__AIM OF THE EXERCISE__: In the listing that follows, how many lines have the word "Source" in them? Give only the number.

__EXERCISE MATERIAL__:
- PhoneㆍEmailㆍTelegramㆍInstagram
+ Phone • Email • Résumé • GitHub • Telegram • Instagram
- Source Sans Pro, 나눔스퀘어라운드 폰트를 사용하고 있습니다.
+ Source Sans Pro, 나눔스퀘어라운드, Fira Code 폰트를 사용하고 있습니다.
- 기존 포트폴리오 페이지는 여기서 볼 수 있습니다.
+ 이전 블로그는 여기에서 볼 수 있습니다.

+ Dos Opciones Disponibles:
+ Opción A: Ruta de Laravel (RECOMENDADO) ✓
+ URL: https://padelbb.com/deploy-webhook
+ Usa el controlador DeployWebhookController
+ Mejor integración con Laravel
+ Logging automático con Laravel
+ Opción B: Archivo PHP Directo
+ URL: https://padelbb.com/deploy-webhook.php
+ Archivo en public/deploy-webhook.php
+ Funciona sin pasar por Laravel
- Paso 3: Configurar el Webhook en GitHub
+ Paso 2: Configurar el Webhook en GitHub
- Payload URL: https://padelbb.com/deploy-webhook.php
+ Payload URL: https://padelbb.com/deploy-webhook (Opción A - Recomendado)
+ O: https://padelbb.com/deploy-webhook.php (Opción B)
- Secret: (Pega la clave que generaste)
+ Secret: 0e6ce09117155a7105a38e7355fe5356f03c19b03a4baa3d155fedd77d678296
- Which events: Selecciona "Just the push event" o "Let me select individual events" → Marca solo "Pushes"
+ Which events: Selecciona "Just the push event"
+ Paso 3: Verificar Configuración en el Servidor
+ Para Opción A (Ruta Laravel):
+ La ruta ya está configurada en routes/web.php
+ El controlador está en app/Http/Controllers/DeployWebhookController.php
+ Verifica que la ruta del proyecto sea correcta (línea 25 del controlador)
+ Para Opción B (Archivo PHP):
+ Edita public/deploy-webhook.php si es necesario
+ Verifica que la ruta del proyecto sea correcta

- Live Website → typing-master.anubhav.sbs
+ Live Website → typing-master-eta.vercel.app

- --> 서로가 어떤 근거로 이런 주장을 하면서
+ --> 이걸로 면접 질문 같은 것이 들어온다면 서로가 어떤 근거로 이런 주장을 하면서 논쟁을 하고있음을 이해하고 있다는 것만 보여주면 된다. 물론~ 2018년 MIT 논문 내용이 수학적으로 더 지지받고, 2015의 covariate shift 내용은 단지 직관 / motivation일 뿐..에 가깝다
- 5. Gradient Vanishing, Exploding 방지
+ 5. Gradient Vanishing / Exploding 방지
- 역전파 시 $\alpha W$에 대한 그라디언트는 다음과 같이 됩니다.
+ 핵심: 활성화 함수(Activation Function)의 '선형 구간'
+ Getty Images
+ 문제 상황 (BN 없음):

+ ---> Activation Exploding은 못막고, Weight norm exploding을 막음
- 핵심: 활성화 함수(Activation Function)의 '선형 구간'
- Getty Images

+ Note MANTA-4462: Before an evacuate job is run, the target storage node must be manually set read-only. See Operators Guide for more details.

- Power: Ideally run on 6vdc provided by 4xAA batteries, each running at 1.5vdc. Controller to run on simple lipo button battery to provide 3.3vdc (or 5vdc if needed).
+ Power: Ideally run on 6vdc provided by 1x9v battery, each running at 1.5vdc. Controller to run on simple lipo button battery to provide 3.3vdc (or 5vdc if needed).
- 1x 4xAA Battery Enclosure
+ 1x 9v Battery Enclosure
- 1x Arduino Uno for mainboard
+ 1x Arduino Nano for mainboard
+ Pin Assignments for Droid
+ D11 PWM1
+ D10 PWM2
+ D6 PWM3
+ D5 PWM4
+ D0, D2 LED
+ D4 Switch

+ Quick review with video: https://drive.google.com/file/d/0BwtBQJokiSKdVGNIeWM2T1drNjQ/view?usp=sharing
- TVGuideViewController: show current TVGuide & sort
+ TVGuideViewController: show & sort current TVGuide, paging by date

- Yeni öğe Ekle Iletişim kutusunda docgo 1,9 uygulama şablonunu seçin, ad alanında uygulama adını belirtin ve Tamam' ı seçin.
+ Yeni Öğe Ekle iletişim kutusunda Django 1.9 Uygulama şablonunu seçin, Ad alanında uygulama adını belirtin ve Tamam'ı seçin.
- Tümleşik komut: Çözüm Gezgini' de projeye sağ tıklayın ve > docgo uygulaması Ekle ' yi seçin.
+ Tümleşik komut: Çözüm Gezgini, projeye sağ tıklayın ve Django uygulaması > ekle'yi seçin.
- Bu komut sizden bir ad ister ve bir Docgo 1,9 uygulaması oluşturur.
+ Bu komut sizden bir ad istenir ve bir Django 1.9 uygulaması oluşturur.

__WRITTEN ANSWER__: 2